**Problem details:**
Transcribe each of the records below exactly, excluding all pictures.

**Extracted material:**
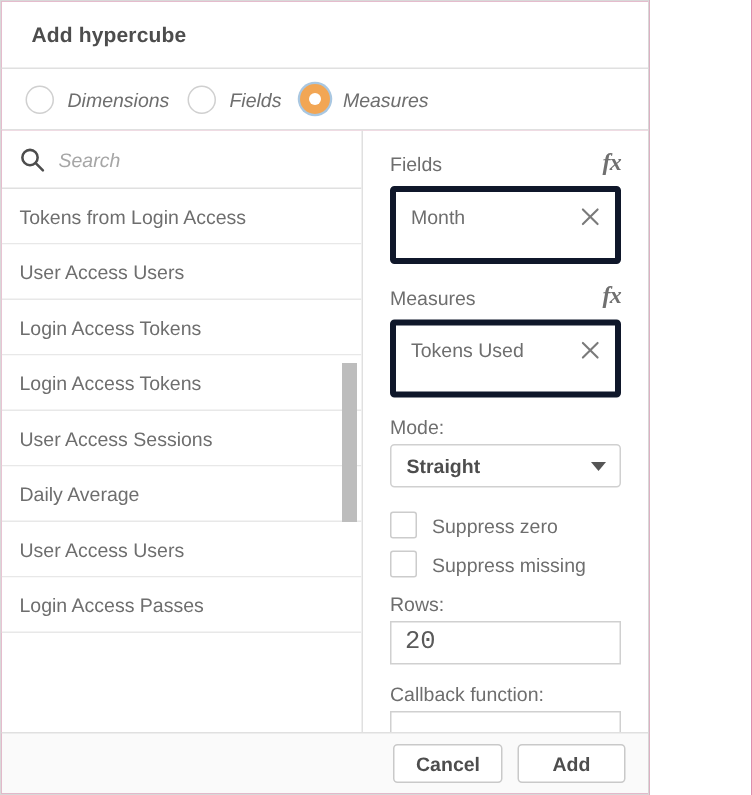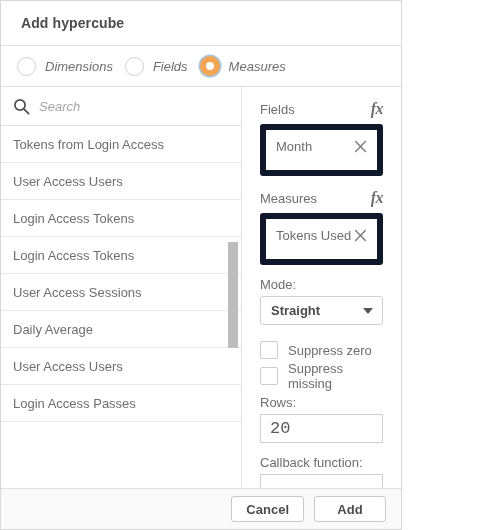--- a/index.html
+++ b/index.html
@@ -19,7 +19,7 @@
 
   .dialog {
     position: relative;
-    width: 402px;
+    width: 433px;
     height: 530px;
     box-sizing: border-box;
     border: 1px solid #d8d8d8;

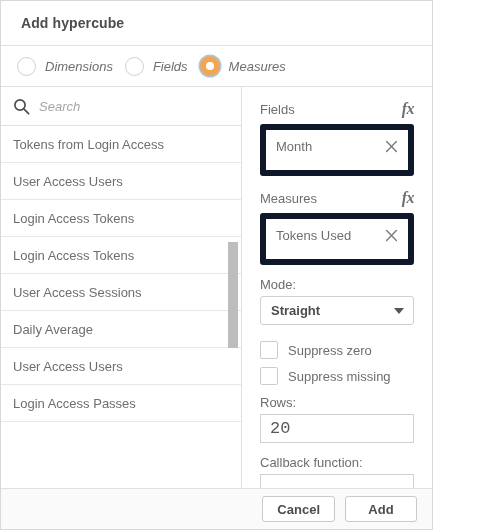--- a/index.html
+++ b/index.html
@@ -221,7 +221,7 @@
   }
   .drop-box {
     box-sizing: border-box;
-    border: 6px solid #0f172a;
+    border: 4px solid #0f172a;
     border-radius: 3px;
     background: #ffffff;
     height: 52px;

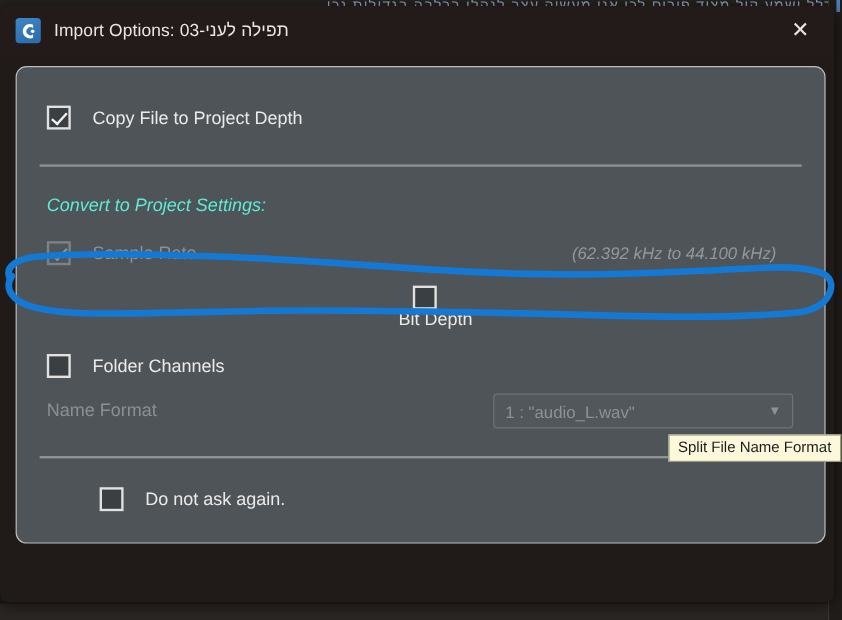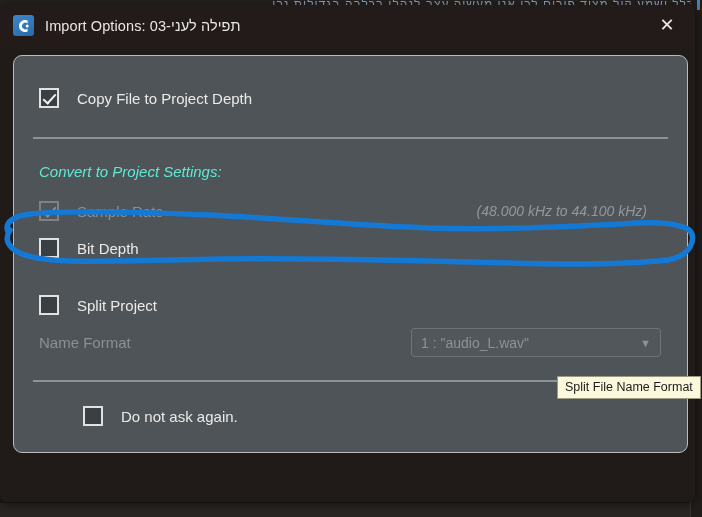--- a/index.html
+++ b/index.html
@@ -294,7 +294,7 @@
       <div class="row" style="left:25px; top:145px; width:630px;">
         <span class="chk checked disabled"></span>
         <span class="lbl dim">Sample Rate</span>
-        <span class="val dim">(48.000 kHz to 44.100 kHz)</span>
+        <span class="val dim">(62.392 kHz to 44.100 kHz)</span>
       </div>
 
       <div class="row" style="left:25px; top:182px; width:630px;">

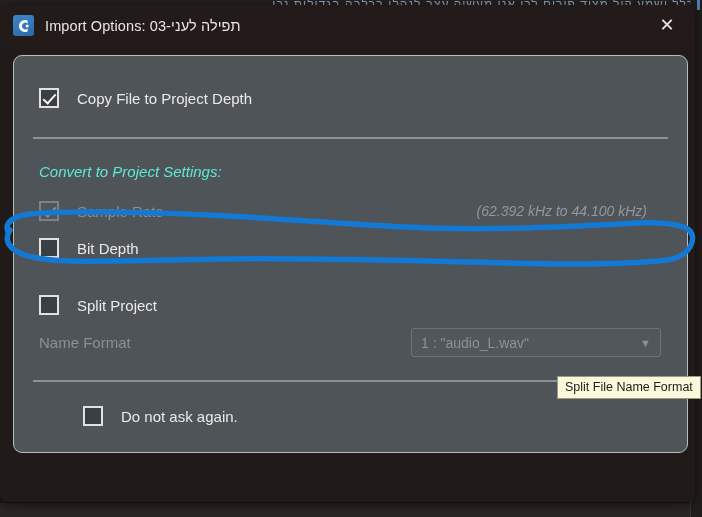--- a/index.html
+++ b/index.html
@@ -297,7 +297,7 @@
         <span class="val dim">(62.392 kHz to 44.100 kHz)</span>
       </div>
 
-      <div class="row" style="left:25px; top:182px; width:630px;">
+      <div class="row" style="left:25px; top:182px; width:630px;flex-direction:column;">
         <span class="chk"></span>
         <span class="lbl">Bit Depth</span>
       </div>

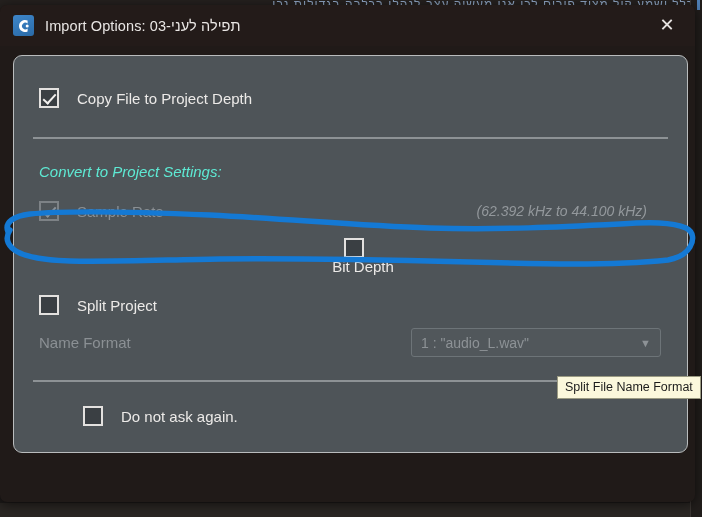--- a/index.html
+++ b/index.html
@@ -304,7 +304,7 @@
 
       <div class="row" style="left:25px; top:239px;">
         <span class="chk"></span>
-        <span class="lbl">Split Project</span>
+        <span class="lbl">Folder Channels</span>
       </div>
 
       <div class="row" style="left:25px; top:278px;">

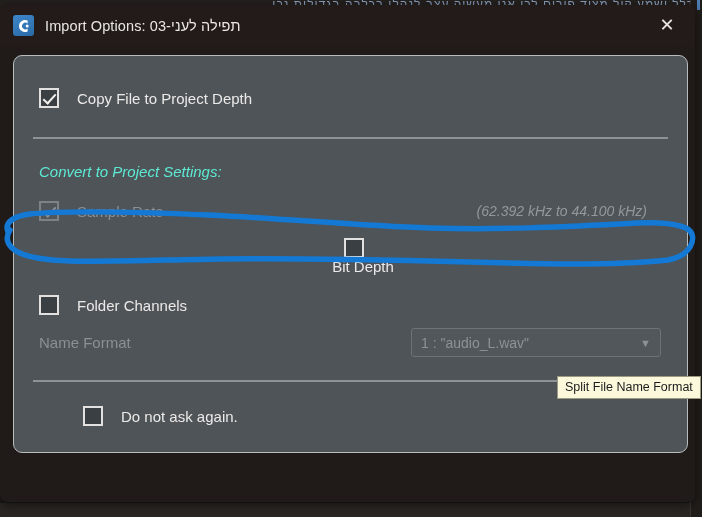--- a/index.html
+++ b/index.html
@@ -212,7 +212,6 @@
     padding: 3px 7px 4px 7px;
     white-space: nowrap;
     z-index: 40;
-    margin-top: 14px;
   }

**Task output:**
--- a/index.html
+++ b/index.html
@@ -19,7 +19,7 @@
 
   .dialog {
     position: relative;
-    width: 402px;
+    width: 433px;
     height: 530px;
     box-sizing: border-box;
     border: 1px solid #d8d8d8;

--- a/index.html
+++ b/index.html
@@ -221,7 +221,7 @@
   }
   .drop-box {
     box-sizing: border-box;
-    border: 6px solid #0f172a;
+    border: 4px solid #0f172a;
     border-radius: 3px;
     background: #ffffff;
     height: 52px;

--- a/index.html
+++ b/index.html
@@ -294,7 +294,7 @@
       <div class="row" style="left:25px; top:145px; width:630px;">
         <span class="chk checked disabled"></span>
         <span class="lbl dim">Sample Rate</span>
-        <span class="val dim">(48.000 kHz to 44.100 kHz)</span>
+        <span class="val dim">(62.392 kHz to 44.100 kHz)</span>
       </div>
 
       <div class="row" style="left:25px; top:182px; width:630px;">

--- a/index.html
+++ b/index.html
@@ -297,7 +297,7 @@
         <span class="val dim">(62.392 kHz to 44.100 kHz)</span>
       </div>
 
-      <div class="row" style="left:25px; top:182px; width:630px;">
+      <div class="row" style="left:25px; top:182px; width:630px;flex-direction:column;">
         <span class="chk"></span>
         <span class="lbl">Bit Depth</span>
       </div>

--- a/index.html
+++ b/index.html
@@ -304,7 +304,7 @@
 
       <div class="row" style="left:25px; top:239px;">
         <span class="chk"></span>
-        <span class="lbl">Split Project</span>
+        <span class="lbl">Folder Channels</span>
       </div>
 
       <div class="row" style="left:25px; top:278px;">

--- a/index.html
+++ b/index.html
@@ -212,7 +212,6 @@
     padding: 3px 7px 4px 7px;
     white-space: nowrap;
     z-index: 40;
-    margin-top: 14px;
   }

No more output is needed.